Multiparity and Spontaneous Coronary Artery Dissection in the Postpartum Period
Spontaneous coronary artery dissection (SCAD) is a deadly cause of myocardial infarction (MI) that mainly affects otherwise healthy, young females. Forty percent of patients die suddenly or within a few hours of symptom onset. We examine the case of a young female who presented with chest pain. She developed ST elevations in anterolateral leads mimicking ST elevation MI. Cardiac catheterization was done and showed a middle left anterior descending (LAD) dissection. The patient underwent primary percutaneous transluminal coronary angioplasty with coronary stent placed in the LAD.
Postpartum spontaneous coronary artery dissection (SCAD) is a rare cause of acute myocardial infarction. The incidence of acute myocardial infarction during pregnancy and puerperium reported by various studies ranges from 2.8 to 10 cases per 100,000 deliveries [1–3]. Survivors of the initial event generally have a good long-term prognosis, and around 70% of cases are diagnosed following the patient’s death . Approximately, one in four female patients with spontaneous coronary artery dissection is in the peripartum period, most commonly in the third trimester of pregnancy or in the early postpartum (usually within the two weeks) period.
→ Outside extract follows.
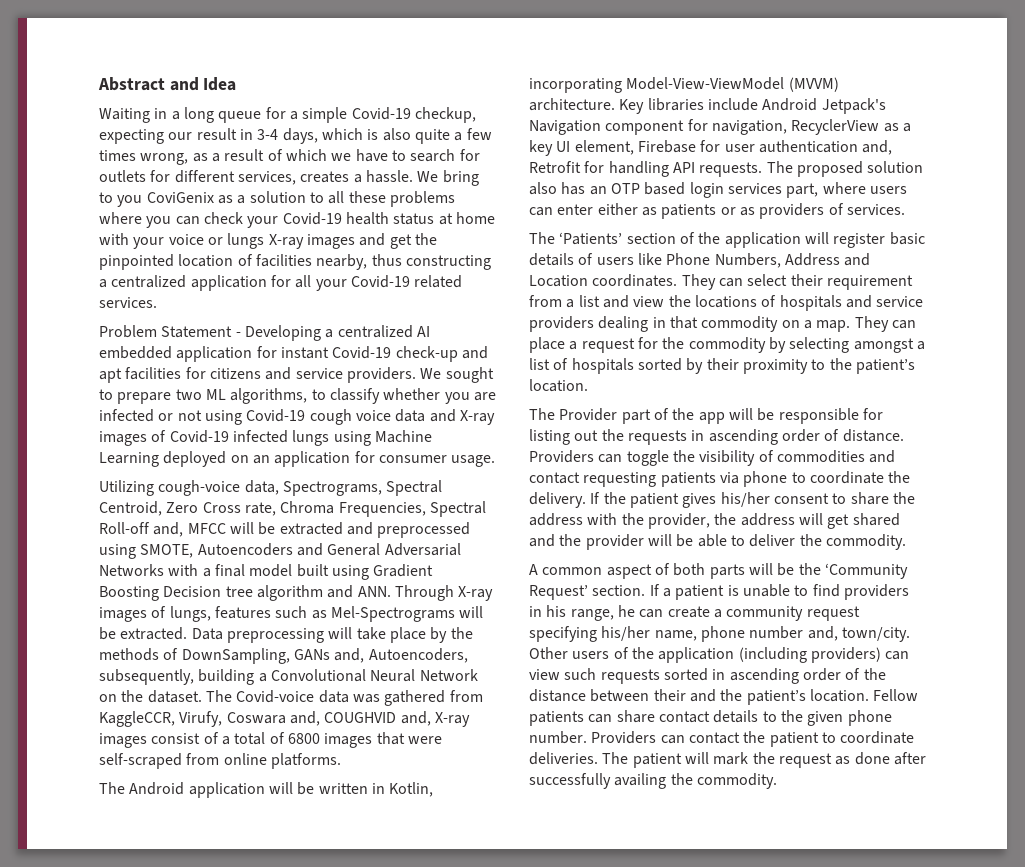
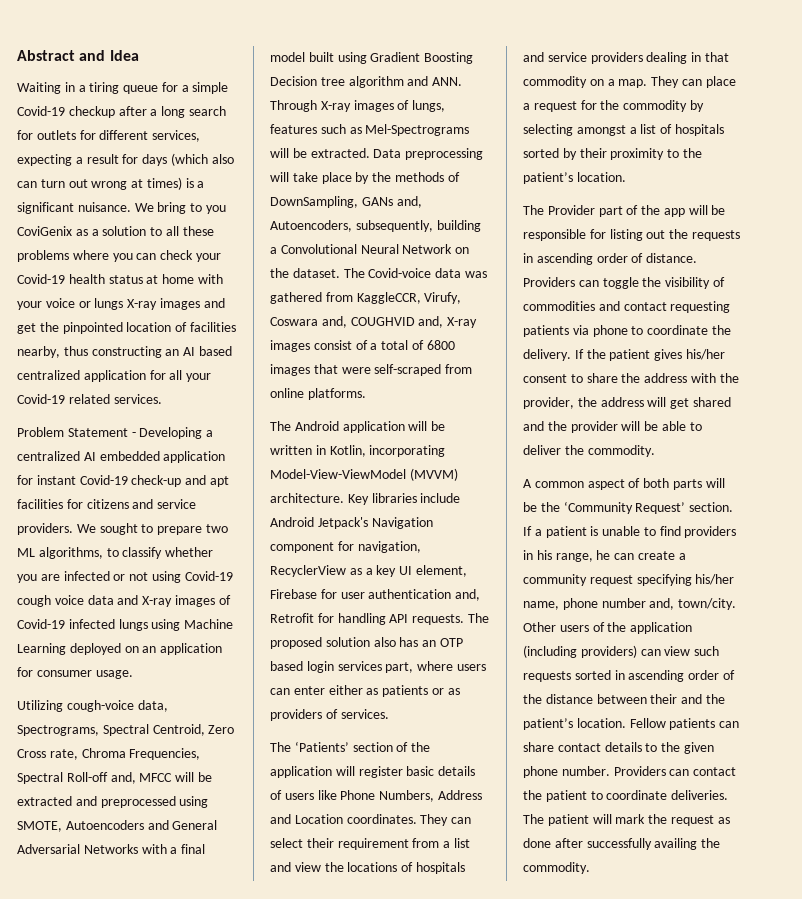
[183,107,214,123] long -> [89,82,120,94] tiring
[414,107,476,123] [99,128,492,144] [99,149,406,165] checkup, expecting our result in 3-4 days, which is also quite a few times wrong, as a result of which we have to -> [68,106,186,118] checkup after a long
[300,170,413,183] creates a hassle. -> [17,153,234,166] [17,177,205,190] [17,202,131,214] expecting a result for days (which also can turn out wrong at times) is a significant nuisance.
[99,279,107,288] a -> [165,346,232,356] an AI based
The indicated therapeutic approach to these patients is not well defined because of the small number of cases. Stenting is the considered therapy in case of a well-localised dissected lesion in a single vessel not involving the left main stem. To our knowledge, the case is unique as it presents with the youngest grand multiparous woman (28 years, gravida 10, para 8) with postpartum spontaneous coronary artery dissection reported in the literature.
2. Case Report
A 28-year-old woman gave birth to a healthy male infant following a normal, uneventful vaginal delivery (gravida 10, para 8). The patient was admitted to the emergency department six days postpartum with the acute onset, two hours prior, of substernal chest pain radiating to the left arm and interscapular region. The patient had no coronary risk factors such as hypertension, diabetes, or dyslipidemia, had no family history of heart disease, and did not have a history of oral contraceptive use. She did not smoke and did not use alcohol or drugs.
On physical examination, her blood pressure was 110/65 mmHg and her heart rate 89 beats/min, temperature of 37.2°C, and oxygen saturation of 94%. Auscultation of heart and lung fields was normal. Physical examination revealed no signs of heart failure. Chest X-ray was normal. Electrocardiography demonstrated the presence of ST-segment elevation in leads I, aVL (both 1 mm) and V1–V5 (all 3 mm), along with reciprocal ST segment depression in leads II, III, and aVF (all 2 mm). The initial laboratory analyses were within normal limits.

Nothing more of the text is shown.